This guide covers the DeepEval-based evaluation framework for testing how well LLM agents use the RHOAI MCP server's tools to accomplish real-world tasks.
The evaluation framework measures whether an LLM agent can effectively use the MCP tools provided by the RHOAI server. Instead of checking tool implementations directly (that's what unit tests do), evals answer the question: "Given a natural-language task, does the agent call the right tools in the right order and produce a useful result?"
The framework uses:
- A real LLM agent (OpenAI, Anthropic, or Google Gemini) that receives tasks and calls MCP tools
- The real RHOAI MCP server running in-process with all plugins loaded
- A mock K8s cluster (or optionally a live cluster) providing realistic data
- DeepEval metrics with a judge LLM that scores the agent's tool usage and task completion
This replaces the earlier self-instrumentation approach (ENABLE_EVALUATION hooks) with an external, LLM-judged evaluation that better reflects real-world agent behavior.
- Python 3.10+
- uv package manager
- An API key for at least one supported LLM provider (for the agent LLM and the DeepEval judge LLM)

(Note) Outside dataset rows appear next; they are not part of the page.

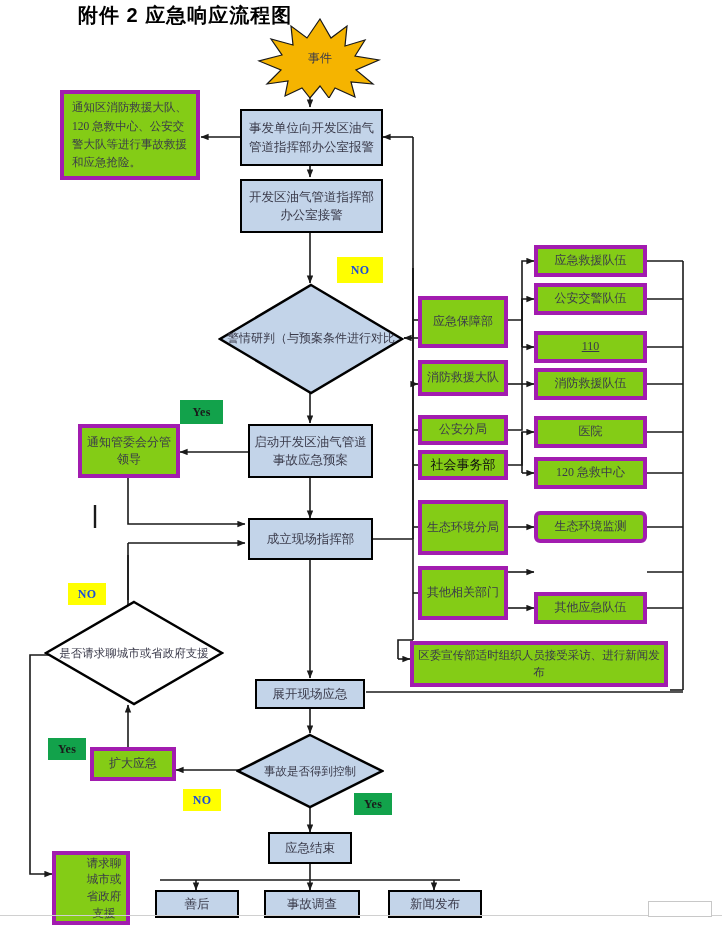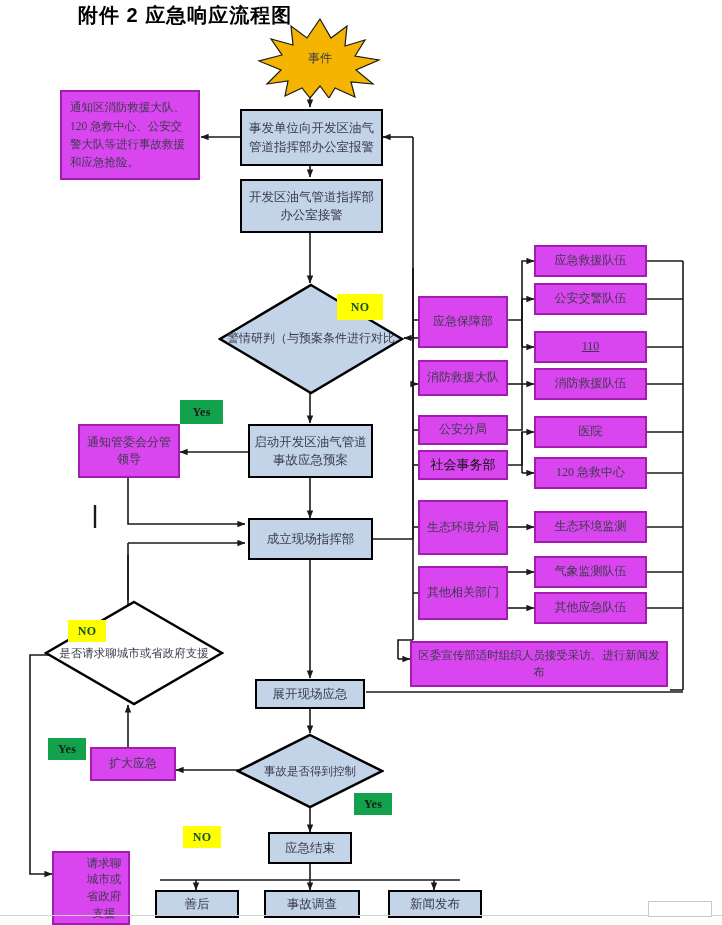--- a/index.html
+++ b/index.html
@@ -4,33 +4,33 @@
 <style>
   html,body{margin:0;padding:0;background:#ffffff;}
   body{width:722px;height:925px;font-family:"Liberation Serif","DejaVu Serif",serif;}
   #canvas{position:relative;width:722px;height:925px;overflow:hidden;background:#fff;}
   svg#wires{position:absolute;left:0;top:0;width:722px;height:925px;pointer-events:none;}
 
   .node{position:absolute;box-sizing:border-box;display:flex;align-items:center;
         justify-content:center;text-align:center;line-height:1.45;
         font-family:"Liberation Serif","DejaVu Serif",serif;color:#3a3a4a;}
   .blue{background:#c3d4e9;border:2px solid #000;font-size:12.5px;}
-  .white{background:#d946ef;border:2px solid #a21caf;font-size:12px;}
+  .white{background:#84cc16;border:4px solid #a21caf;font-size:12px;}
   .nodetxt{padding:2px 4px;}
 
   .diamond{position:absolute;}
   .diamond .dlabel{position:absolute;left:0;top:0;width:100%;height:100%;
         display:flex;flex-direction:column;align-items:center;justify-content:center;
         font-size:12px;color:#3a3a4a;line-height:1.6;text-align:center;}
 
   .tag{position:absolute;box-sizing:border-box;display:flex;align-items:center;
        justify-content:center;font-family:"Liberation Serif","DejaVu Serif",serif;
        font-size:12px;font-weight:700;letter-spacing:.3px;}
   .tag.yes{background:#12a24b;color:#1a1a1a;}
-  .tag.no{background:#ffff00;color:#14532d;margin-top:37px;}
+  .tag.no{background:#ffff00;color:#1d4ed8;}
 
   #title{position:absolute;left:78px;top:2px;font-size:20px;font-weight:700;
          color:#000;font-family:"Liberation Sans","DejaVu Sans",sans-serif;letter-spacing:1px;}
 
   #star{position:absolute;left:255px;top:18px;width:130px;height:80px;}
   #star .slabel{position:absolute;left:0;top:0;width:130px;height:80px;
         display:flex;align-items:center;justify-content:center;font-size:12px;color:#3a3a4a;}
 
   #footline{position:absolute;left:0;top:915px;width:722px;height:1px;background:#d0d0d0;}
   #footbox{position:absolute;left:648px;top:901px;width:62px;height:14px;
@@ -242,25 +242,22 @@
   </div>
   <div class="node white" style="left:534px;top:368px;width:113px;height:32px;">
     <div class="nodetxt">消防救援队伍</div>
   </div>
   <div class="node white" style="left:534px;top:416px;width:113px;height:32px;">
     <div class="nodetxt">医院</div>
   </div>
   <div class="node white" style="left:534px;top:457px;width:113px;height:32px;">
     <div class="nodetxt">120 急救中心</div>
   </div>
-  <div class="node white" style="left:534px;top:511px;width:113px;height:32px;">
+  <div class="node white" style="left:534px;top:511px;width:113px;height:32px;border-radius:6px;">
     <div class="nodetxt">生态环境监测</div>
-  </div>
-  <div class="node white" style="left:534px;top:556px;width:113px;height:32px;">
-    <div class="nodetxt">气象监测队伍</div>
   </div>
   <div class="node white" style="left:534px;top:592px;width:113px;height:32px;">
     <div class="nodetxt">其他应急队伍</div>
   </div>
 
   <div class="node blue" style="left:155px;top:890px;width:84px;height:28px;">
     <div class="nodetxt">善后</div>
   </div>
   <div class="node blue" style="left:264px;top:890px;width:96px;height:28px;">
     <div class="nodetxt">事故调查</div>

- (Optional) A live OpenShift cluster with RHOAI installed, for live-cluster evals
-
Copy the example environment file and fill in your API keys:
cp .env.eval.example .env.eval
At minimum, set the provider and API key for both agent and judge:
RHOAI_EVAL_LLM_API_KEY=sk-... RHOAI_EVAL_EVAL_API_KEY=sk-...
-
Install the eval dependency group:
uv sync --group eval
# Run all mock-cluster scenarios
make eval
# Run all scenarios including live-cluster tests
make eval-live
# Run a single scenario by name
make eval-scenario SCENARIO=cluster_exploration
make eval-scenario SCENARIO=training_workflow
make eval-scenario SCENARIO=model_deployment
make eval-scenario SCENARIO=troubleshooting
make eval-scenario SCENARIO=tool_discovery# Mock-cluster scenarios only
uv run --group eval pytest evals/ -v -m "eval and not live" --tb=short
# All scenarios
uv run --group eval pytest evals/ -v -m "eval" --tb=short
# Single scenario file
uv run --group eval pytest evals/scenarios/test_cluster_exploration.py -v --tb=shortAll variables use the RHOAI_EVAL_ prefix and can be set in .env.eval or as environment variables.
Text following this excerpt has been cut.